>>
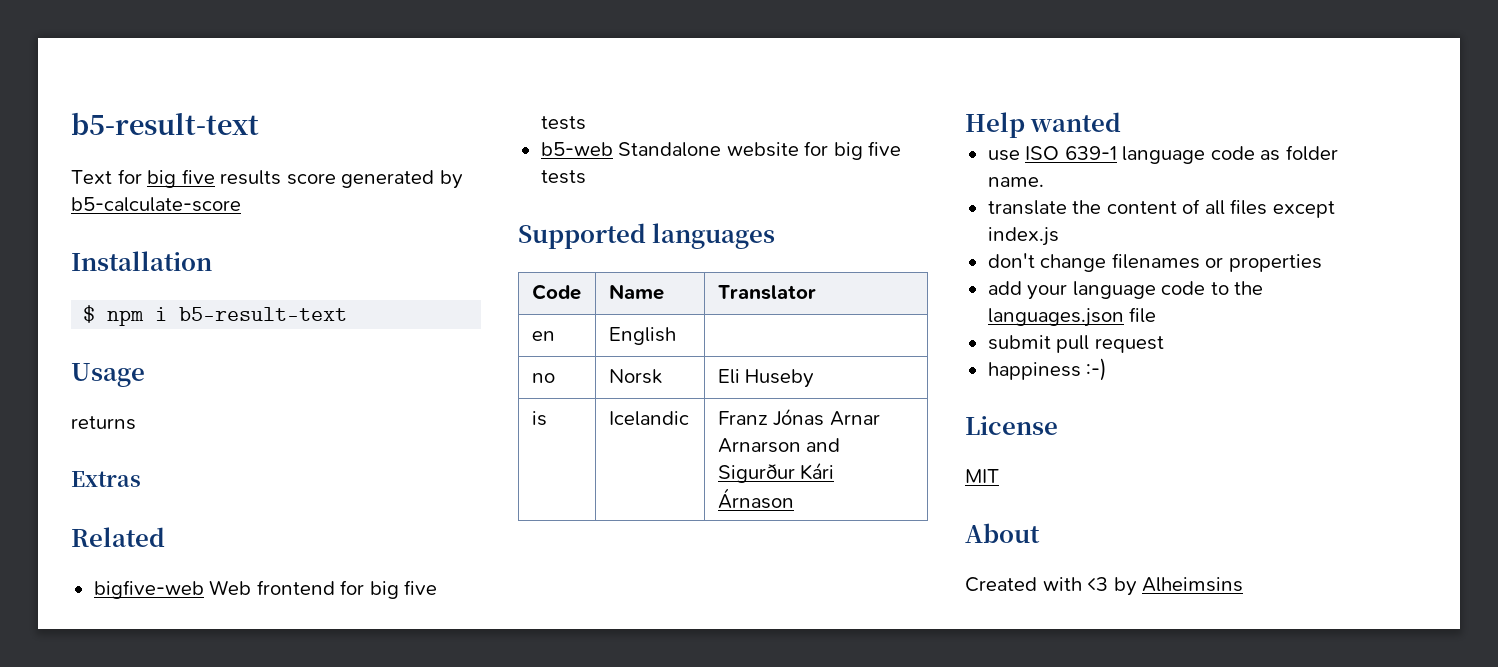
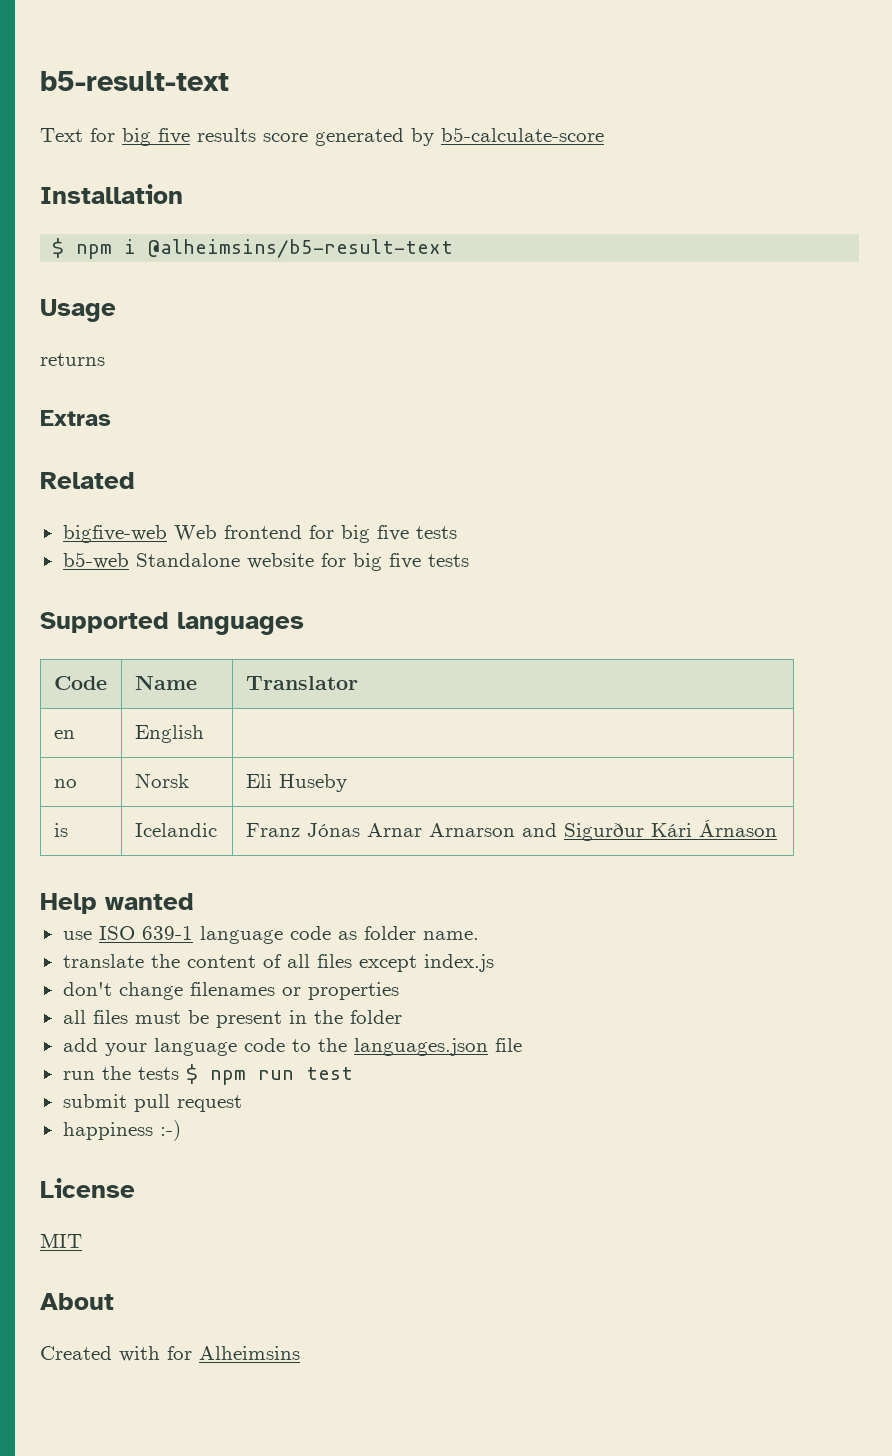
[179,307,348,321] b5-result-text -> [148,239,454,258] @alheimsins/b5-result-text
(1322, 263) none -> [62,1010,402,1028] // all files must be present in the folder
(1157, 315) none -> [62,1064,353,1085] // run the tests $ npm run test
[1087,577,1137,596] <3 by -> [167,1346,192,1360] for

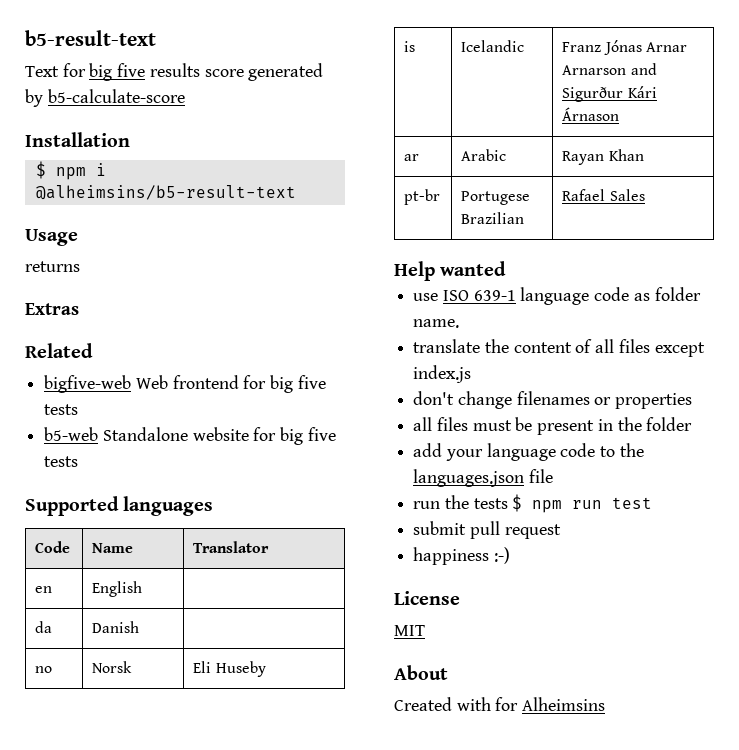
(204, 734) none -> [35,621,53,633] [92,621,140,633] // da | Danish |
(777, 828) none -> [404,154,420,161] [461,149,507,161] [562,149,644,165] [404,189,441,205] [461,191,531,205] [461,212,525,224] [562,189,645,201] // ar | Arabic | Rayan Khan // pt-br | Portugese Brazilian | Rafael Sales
<<
§ Task statement:
All of the data is to be reproduced exactly, with the pictures left out.

§ Answer box:
[179,307,348,321] b5-result-text -> [148,239,454,258] @alheimsins/b5-result-text
(1322, 263) none -> [62,1010,402,1028] // all files must be present in the folder
(1157, 315) none -> [62,1064,353,1085] // run the tests $ npm run test
[1087,577,1137,596] <3 by -> [167,1346,192,1360] for

(204, 734) none -> [35,621,53,633] [92,621,140,633] // da | Danish |
(777, 828) none -> [404,154,420,161] [461,149,507,161] [562,149,644,165] [404,189,441,205] [461,191,531,205] [461,212,525,224] [562,189,645,201] // ar | Arabic | Rayan Khan // pt-br | Portugese Brazilian | Rafael Sales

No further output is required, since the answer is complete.